4.1 Base Salary. As compensation for Employee’s performance of her duties under this Agreement, the Company shall pay Employee a base salary (“Base Salary”), which shall initially equal Three Hundred Ten Thousand Dollars ($310,000) per year, payable in accordance with the normal payroll practices of the Company, less required deductions for state and federal withholding tax, social security and all other required employment taxes and payroll deductions. The Base Salary may not be reduced for reasons unrelated to Employee’s performance unless the base salaries of all other employees of the Company at the Vice President level and above are proportionally reduced.
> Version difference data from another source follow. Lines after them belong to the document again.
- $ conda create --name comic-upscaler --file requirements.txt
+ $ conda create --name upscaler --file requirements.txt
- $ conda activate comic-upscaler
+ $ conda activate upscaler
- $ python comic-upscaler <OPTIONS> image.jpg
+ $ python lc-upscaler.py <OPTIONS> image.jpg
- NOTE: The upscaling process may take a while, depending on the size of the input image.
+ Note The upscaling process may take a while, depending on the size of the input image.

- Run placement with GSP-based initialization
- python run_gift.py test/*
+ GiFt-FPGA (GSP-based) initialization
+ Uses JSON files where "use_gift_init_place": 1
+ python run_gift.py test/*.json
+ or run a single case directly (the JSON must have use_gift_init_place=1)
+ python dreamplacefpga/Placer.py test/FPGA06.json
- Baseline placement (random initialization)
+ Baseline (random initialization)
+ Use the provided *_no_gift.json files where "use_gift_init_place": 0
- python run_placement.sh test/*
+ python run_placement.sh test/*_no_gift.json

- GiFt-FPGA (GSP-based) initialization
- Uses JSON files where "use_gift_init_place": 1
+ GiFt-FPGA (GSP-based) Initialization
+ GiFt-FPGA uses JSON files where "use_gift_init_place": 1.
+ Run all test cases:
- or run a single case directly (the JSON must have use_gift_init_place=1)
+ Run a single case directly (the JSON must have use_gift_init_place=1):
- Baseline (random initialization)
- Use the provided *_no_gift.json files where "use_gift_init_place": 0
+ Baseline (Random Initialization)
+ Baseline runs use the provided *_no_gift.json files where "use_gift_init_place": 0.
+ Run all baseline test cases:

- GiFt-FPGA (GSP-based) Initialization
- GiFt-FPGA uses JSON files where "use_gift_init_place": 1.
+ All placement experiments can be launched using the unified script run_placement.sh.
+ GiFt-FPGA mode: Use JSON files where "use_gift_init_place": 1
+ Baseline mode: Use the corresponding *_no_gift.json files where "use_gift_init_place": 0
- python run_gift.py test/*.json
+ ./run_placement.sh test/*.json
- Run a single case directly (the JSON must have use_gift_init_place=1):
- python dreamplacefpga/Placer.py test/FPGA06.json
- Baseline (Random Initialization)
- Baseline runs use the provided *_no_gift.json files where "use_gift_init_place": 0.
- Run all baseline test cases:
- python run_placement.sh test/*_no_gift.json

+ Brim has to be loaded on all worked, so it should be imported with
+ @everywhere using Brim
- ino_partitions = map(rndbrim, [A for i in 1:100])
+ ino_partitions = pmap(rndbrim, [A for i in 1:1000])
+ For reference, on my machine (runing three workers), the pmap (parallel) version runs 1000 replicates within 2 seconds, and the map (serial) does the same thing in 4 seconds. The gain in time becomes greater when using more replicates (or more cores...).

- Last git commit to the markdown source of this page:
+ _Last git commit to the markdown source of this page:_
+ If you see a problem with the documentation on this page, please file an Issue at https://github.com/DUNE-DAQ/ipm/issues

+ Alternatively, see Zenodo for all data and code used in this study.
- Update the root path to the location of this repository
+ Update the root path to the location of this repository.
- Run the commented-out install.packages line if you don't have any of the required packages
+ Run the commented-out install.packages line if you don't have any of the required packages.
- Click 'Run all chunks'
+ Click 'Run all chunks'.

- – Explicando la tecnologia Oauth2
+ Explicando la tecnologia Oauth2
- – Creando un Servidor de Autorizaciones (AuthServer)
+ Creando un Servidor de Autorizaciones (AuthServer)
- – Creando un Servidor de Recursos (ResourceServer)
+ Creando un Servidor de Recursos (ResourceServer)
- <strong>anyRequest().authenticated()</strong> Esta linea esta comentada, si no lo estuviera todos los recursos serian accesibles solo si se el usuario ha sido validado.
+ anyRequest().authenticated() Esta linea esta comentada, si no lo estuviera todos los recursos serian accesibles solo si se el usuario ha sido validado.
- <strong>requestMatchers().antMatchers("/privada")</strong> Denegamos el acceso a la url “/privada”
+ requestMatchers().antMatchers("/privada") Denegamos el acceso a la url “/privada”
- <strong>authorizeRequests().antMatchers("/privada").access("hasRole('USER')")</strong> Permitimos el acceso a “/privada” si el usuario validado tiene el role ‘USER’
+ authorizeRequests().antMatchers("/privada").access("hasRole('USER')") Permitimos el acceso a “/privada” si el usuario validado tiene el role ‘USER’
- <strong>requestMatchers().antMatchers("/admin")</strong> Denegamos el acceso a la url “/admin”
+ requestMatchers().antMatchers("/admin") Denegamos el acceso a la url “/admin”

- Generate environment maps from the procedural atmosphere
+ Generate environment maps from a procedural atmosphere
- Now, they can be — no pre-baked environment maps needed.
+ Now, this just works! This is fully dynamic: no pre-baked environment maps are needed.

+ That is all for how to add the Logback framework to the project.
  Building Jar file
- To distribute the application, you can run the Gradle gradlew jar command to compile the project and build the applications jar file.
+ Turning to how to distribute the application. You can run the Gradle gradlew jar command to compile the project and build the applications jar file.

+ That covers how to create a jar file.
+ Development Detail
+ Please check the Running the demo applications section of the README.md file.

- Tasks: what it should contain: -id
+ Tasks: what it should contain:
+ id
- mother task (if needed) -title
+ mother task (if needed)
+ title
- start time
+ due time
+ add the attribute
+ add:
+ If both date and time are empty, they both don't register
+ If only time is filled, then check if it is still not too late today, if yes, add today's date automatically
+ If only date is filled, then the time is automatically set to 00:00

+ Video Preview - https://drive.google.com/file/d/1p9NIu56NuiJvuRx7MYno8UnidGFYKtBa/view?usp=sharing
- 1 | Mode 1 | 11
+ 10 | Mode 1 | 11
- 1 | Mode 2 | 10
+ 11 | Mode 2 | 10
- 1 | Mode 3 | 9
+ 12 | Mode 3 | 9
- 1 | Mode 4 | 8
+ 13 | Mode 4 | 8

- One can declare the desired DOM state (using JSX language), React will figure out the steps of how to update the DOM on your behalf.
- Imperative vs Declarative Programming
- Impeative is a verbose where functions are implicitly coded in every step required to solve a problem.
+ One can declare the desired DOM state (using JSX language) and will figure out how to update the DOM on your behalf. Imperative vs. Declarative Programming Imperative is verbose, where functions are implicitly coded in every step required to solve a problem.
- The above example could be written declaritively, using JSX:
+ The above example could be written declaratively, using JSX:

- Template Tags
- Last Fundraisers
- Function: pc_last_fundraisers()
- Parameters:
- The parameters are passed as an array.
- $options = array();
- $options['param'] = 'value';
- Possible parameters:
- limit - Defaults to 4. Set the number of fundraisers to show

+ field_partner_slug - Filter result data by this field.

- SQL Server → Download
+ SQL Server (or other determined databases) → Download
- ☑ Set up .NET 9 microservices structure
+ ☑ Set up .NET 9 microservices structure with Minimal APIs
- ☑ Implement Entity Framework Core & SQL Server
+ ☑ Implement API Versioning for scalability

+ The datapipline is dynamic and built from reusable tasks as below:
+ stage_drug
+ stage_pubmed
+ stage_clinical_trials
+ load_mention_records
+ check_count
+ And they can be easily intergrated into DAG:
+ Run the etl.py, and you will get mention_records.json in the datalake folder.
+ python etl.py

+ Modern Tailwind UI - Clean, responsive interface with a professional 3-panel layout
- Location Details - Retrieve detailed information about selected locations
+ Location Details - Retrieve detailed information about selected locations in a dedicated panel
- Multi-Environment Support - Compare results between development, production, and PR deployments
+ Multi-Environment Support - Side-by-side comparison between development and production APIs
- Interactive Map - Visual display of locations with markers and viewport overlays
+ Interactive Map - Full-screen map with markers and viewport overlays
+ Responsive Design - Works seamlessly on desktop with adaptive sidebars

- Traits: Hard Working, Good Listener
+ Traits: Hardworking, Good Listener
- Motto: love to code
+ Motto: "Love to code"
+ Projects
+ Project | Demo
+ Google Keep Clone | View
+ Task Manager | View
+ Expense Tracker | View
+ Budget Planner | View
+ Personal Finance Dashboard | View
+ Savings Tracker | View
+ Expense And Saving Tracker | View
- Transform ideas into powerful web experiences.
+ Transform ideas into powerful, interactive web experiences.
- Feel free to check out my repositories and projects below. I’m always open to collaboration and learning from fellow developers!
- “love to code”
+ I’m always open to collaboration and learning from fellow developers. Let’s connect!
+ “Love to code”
4.2 Incentive Compensation. Within thirty (30) days after the end of each calendar year, if the Company and Employee meet specified targets agreed upon in advance by the Board, Employee shall be entitled to receive a bonus of up to Forty percent (4O%) of her Base Salary (the “Annual Bonus”) as determined by the Company’s Board of Directors (the “Board”) in its sole discretion. If the Company and Employee do not fully meet such targets, the Company may pay Employee a bonus of such amount as the Board deems appropriate in its sole discretion. Before the beginning of a new bonus year, the Board may, in its discretion, reduce the percentage of the Annual Bonus applicable to employees, provided that Employee’s Annual Bonus may be reduced only to the extent that the percentage annual bonuses of all other employees of the Company at the Vice President level and above are proportionally reduced. For 2005, Employee’s bonus will be prorated based on the percentage of time worked in 2005.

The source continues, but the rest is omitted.